[PATCH] Insert random noops to increase security against ROP attacks (llvm)

PaX Team pageexec at gmail.com
Mon Jan 5 20:27:28 PST 2015


On 5 Jan 2015 at 20:05, JF Bastien wrote:

> > this is only true for gadgets that are composed of unintended byte
> > sequences (i.e,
> > where the redirected control flow jumps into the middle of intended insns)
> > and only
> > if such sequences cross intended insn boundaries. as you can see in the
> > paper, there's
> > no case where gadgets are eliminated altogether, only their numbers are
> > reduced and
> > that means that blind ROP will work against these binaries.
> 
> 
> Sorry, I'm kind of lost as to what you're arguing for/against. Could we
> back up a bit?
> 
> Do you think nop insertion is a poor mitigation on its own? Or do you think
> it's not useful even when combined with other mitigations?

yes for both. to elaborate:

1. nop insertion affects gadgets (=removes them) that would use unintended
byte sequences (i.e., where the sequence starts in the middle of an intended
insn, not at its first byte) *and* that cross the boundary of intended insns.

this is a subset of all gadgets present in the binary and i didn't see the
case made that this subset is substantial to the point that the remaining
gadgets are not enough to perform an exploit (in fact the paper kinda admits
that that is not the case in fact). combine it with BROP or in-process browser
exploits and you see that nop insertion didn't add much security in general.

2. i'm not sure what combinations you meant but whatever i can think of
(ASLR, NX pages, CFI, etc) are all already strong (or weak) enough on their
own, nop insertion doesn't change the cost/benefit equation in any significant
way (again i refer to the BROP paper that describes how much it takes to
perform the BROP attack).

> I'm also not clear on what kind of attack you're making assertions for:
> LLVM is used in many different situations, and adding tools such as this
> may be thoroughly useless in some situations and really useful in others.

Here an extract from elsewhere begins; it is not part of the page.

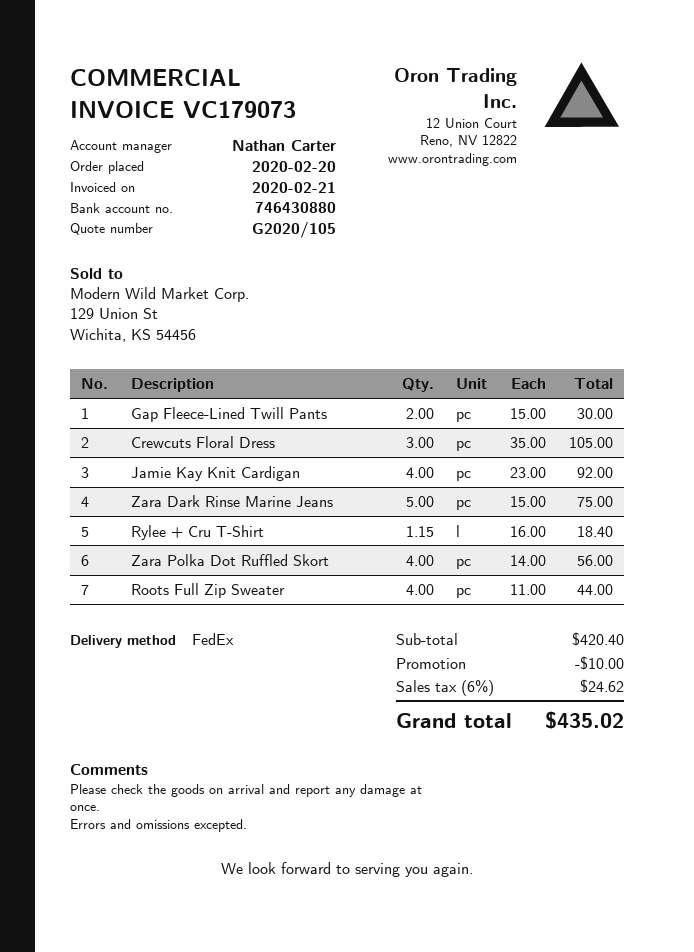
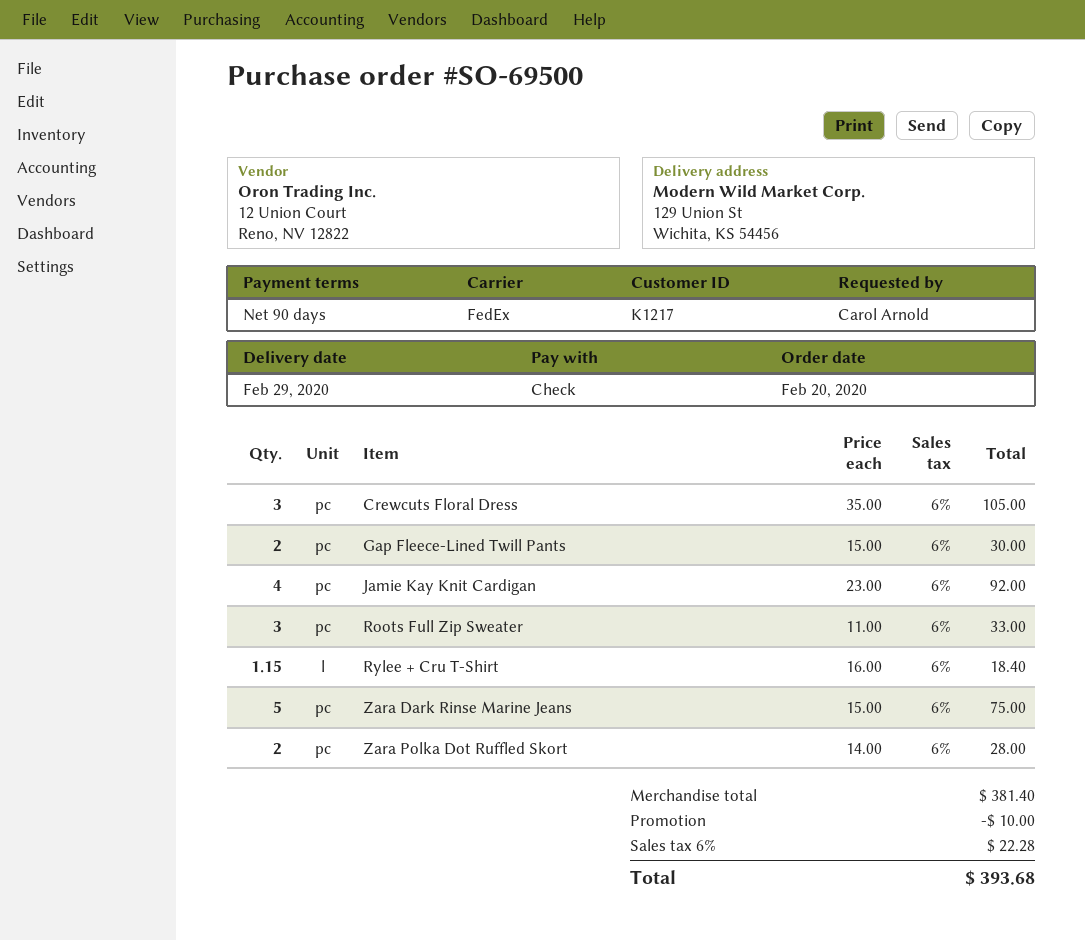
Zara Polka Dot Ruffled Skort: 4 x 14.00 = 56.00 -> 2 x 14.00 = 28.00
Roots Full Zip Sweater: 4 x 11.00 = 44.00 -> 3 x 11.00 = 33.00
subtotal: 420.40 -> 381.40
tax: 6% = 24.62 -> 6% = 22.28
total: 435.02 -> 393.68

i thought the attack model was clear from the paper: we're talking about the
exploitation of memory corruption bugs that give an attacker control over
some code pointer to redirect control flow at least once to a location of
her choosing. this location can be existing code in which case we're talking
about exploits based on code-reuse (née ret2libc) and nop insertion is supposed
to make that 'harder'. what i question is whether this 'harder' property exists
at all, and even if it does, in what situation it holds exactly.